Indianapolis (May 5, 2014) – As part of an ongoing statewide effort to improve Indiana’s infant mortality rate as well as the overall health of newborns, the Indiana Family and Social Services Administration (FSSA) Monday announced a new non-payment policy for early elective deliveries. The new policy means that starting July 1, 2014, Indiana Medicaid will not pay a hospital or physician for the delivery of a child prior to 39 weeks gestation that is not medically indicated or occurs naturally.

“Babies born too small or too early are at greater risk for death in their first year of life,” said State Health Commissioner William VanNess, M.D. “Babies’ brains develop significantly during the last two weeks of gestation, which is why it’s critically important to carry pregnancies full-term, unless medically necessary to induce sooner. This policy supports providing infants with the best chance to grow into healthy children.”

In January 2013, the Indiana State Department of Health formed the Indiana Perinatal Quality Improvement Collaborative (IPQIC) to address ongoing issues related to perinatal care. IPQIC recommended that Medicaid adopt a non-payment policy.

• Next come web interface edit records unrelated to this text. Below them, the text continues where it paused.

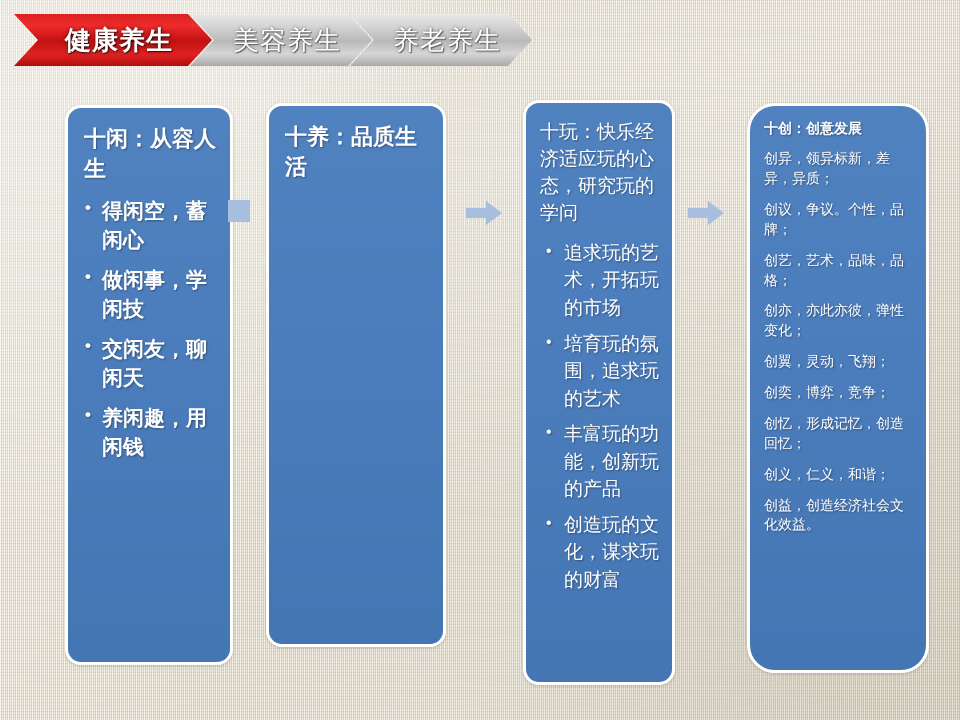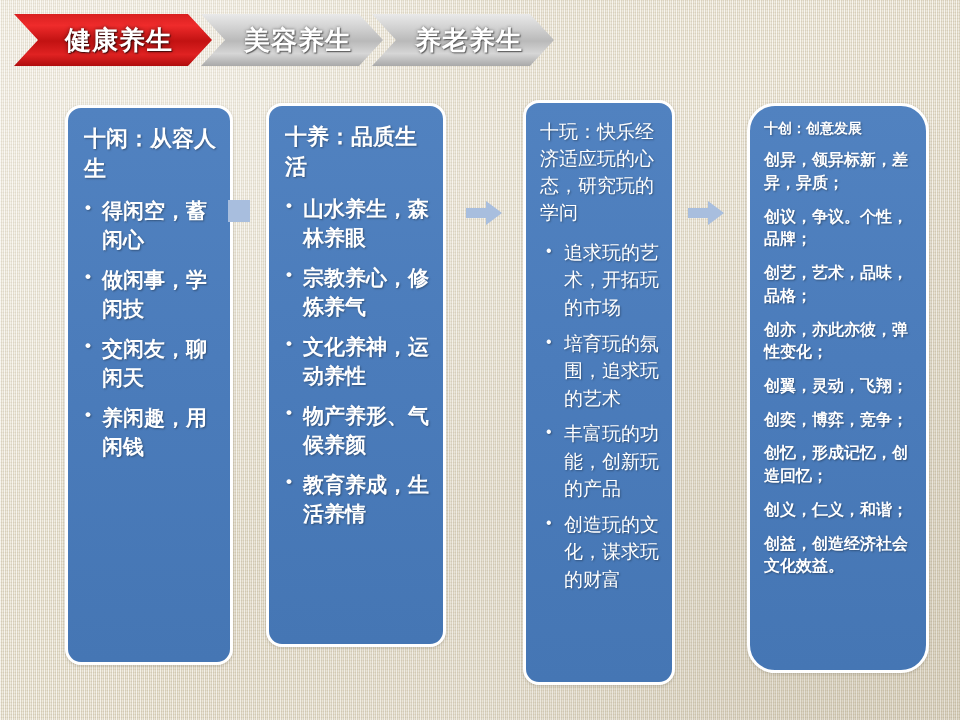--- a/index.html
+++ b/index.html
@@ -26,21 +26,21 @@
     z-index:0;
   }
   #canvas-bg:after{
     content:"";position:absolute;inset:0;
     background:
       radial-gradient(ellipse at 20% 12%, rgba(255,255,255,.35), rgba(255,255,255,0) 55%),
       radial-gradient(ellipse at 85% 90%, rgba(150,138,112,.18), rgba(0,0,0,0) 60%);
   }
 
   
-  #tabbar{position:absolute;left:14px;top:14px;height:52px;z-index:5;display:flex;align-items:flex-start;gap:11px;}
+  #tabbar{position:absolute;left:14px;top:14px;height:52px;z-index:5;display:flex;align-items:flex-start;}
   .tab{
     position:relative;height:52px;display:flex;align-items:center;justify-content:center;
     box-sizing:border-box;
     -webkit-clip-path:polygon(0 0, calc(100% - 24px) 0, 100% 50%, calc(100% - 24px) 100%, 0 100%, 24px 50%);
     clip-path:polygon(0 0, calc(100% - 24px) 0, 100% 50%, calc(100% - 24px) 100%, 0 100%, 24px 50%);
   }
   .tab-label{
     font-size:26px;font-weight:bold;color:#ffffff;letter-spacing:1px;
     padding-left:26px;padding-right:14px;white-space:nowrap;line-height:1;
   }
@@ -48,21 +48,21 @@
     width:198px;margin-left:0;
     background:linear-gradient(180deg,#d92020 0%,#ef2b2b 22%,#c21212 52%,#e02222 78%,#b00d0d 100%);
   }
   #tab-0 .tab-label{
     text-shadow:0 0 4px rgba(0,0,0,.55),1px 1px 1px rgba(0,0,0,.6);
   }
   .tab-gray{
     background:linear-gradient(180deg,#e9e9e9 0%,#d2d2d2 26%,#b9b9b9 52%,#d6d6d6 76%,#a9a9a9 100%);
   }
   .tab-gray .tab-label{
-    color:#ffffff;font-weight:bold;
+    color:#ffffff;font-weight:normal;
     text-shadow:0 0 3px rgba(90,90,90,.9),1px 1px 1px rgba(70,70,70,.8);
   }
   #tab-1{width:182px;margin-left:-22px;}
   #tab-2{width:182px;margin-left:-22px;}
 
   
   .card{
     position:absolute;z-index:4;box-sizing:border-box;
     background:linear-gradient(180deg,#5182c0 0%,#4b7cbb 45%,#4576b4 100%);
     border:3px solid #ffffff;border-radius:16px;
@@ -102,21 +102,21 @@
   #card-2 ul{padding-left:4px;}
   #card-2 li{
     font-size:19px;font-weight:normal;line-height:1.45;
     padding-left:20px;margin-bottom:8px;text-indent:0;
   }
   #card-2 li:before{font-size:16px;left:2px;top:0;}
 
   
   #card-3{padding:13px 12px 8px 14px;}
   #card-3 .card-title{font-size:14px;font-weight:bold;line-height:1.3;margin-bottom:12px;}
-  #card-3 p{font-size:16px;font-weight:bold;line-height:1.42;margin-bottom:11px;}
+  #card-3 p{font-size:14px;font-weight:normal;line-height:1.42;margin-bottom:11px;}
 
   
   .connector{position:absolute;z-index:6;}
   #connector-0{
     left:228px;top:200px;width:22px;height:22px;
     background:#a8bede;
   }
   .arrow-connector{width:36px;height:26px;}
   .arrow-connector svg{display:block;width:36px;height:26px;}
   #connector-1{left:466px;top:200px;}
@@ -144,27 +144,20 @@
   <ul>
     <li>得闲空，蓄闲心</li>
     <li>做闲事，学闲技</li>
     <li>交闲友，聊闲天</li>
     <li>养闲趣，用闲钱</li>
   </ul>
 </div>
 
 <div class="card" id="card-1" style="left:254px;top:103px;width:180px;height:544px;">
   <div class="card-title">十养：品质生活</div>
-  <ul>
-    <li>山水养生，森林养眼</li>
-    <li>宗教养心，修炼养气</li>
-    <li>文化养神，运动养性</li>
-    <li>物产养形、气候养颜</li>
-    <li>教育养成，生活养情</li>
-  </ul>
 </div>
 
 <div class="card" id="card-2" style="left:511px;top:100px;width:152px;height:585px;">
   <div class="card-title">十玩：快乐经济适应玩的心态，研究玩的学问</div>
   <ul>
     <li>追求玩的艺术，开拓玩的市场</li>
     <li>培育玩的氛围，追求玩的艺术</li>
     <li>丰富玩的功能，创新玩的产品</li>
     <li>创造玩的文化，谋求玩的财富</li>
   </ul>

FSSA’s Office of Medicaid Policy and Planning (OMPP) evaluated the request and agreed the policy change would help improve the health of mothers and babies. OMPP also aligned its policy with initiatives by the March of Dimes, the American Congress of Obstetricians and Gynecologists (ACOG), the Indiana Hospital Association, the state’s Medicaid managed care entities and many Indiana hospitals and their medical staffs.

FSSA is in the process this week of communicating the details of the policy – including a list of approved medical indications for a necessary early delivery – to medical providers statewide. With this policy change, Indiana will become the fourth state to eliminate Medicaid payment for early elective deliveries. About half of all births in Indiana are covered by Medicaid. The Indiana Hospital Association reports that early elective deliveries now make up less than 3 percent of deliveries in Indiana, compared to 11 percent in 2012.

“This action sends a strong and clear message that we will not tolerate dangerous and unnecessary early childbirths, which puts our newborns at risk and increases costs in Medicaid,” said Joe Moser, Indiana Medicaid Director. “We are proud to make this contribution to the state’s efforts to reduce infant mortality.”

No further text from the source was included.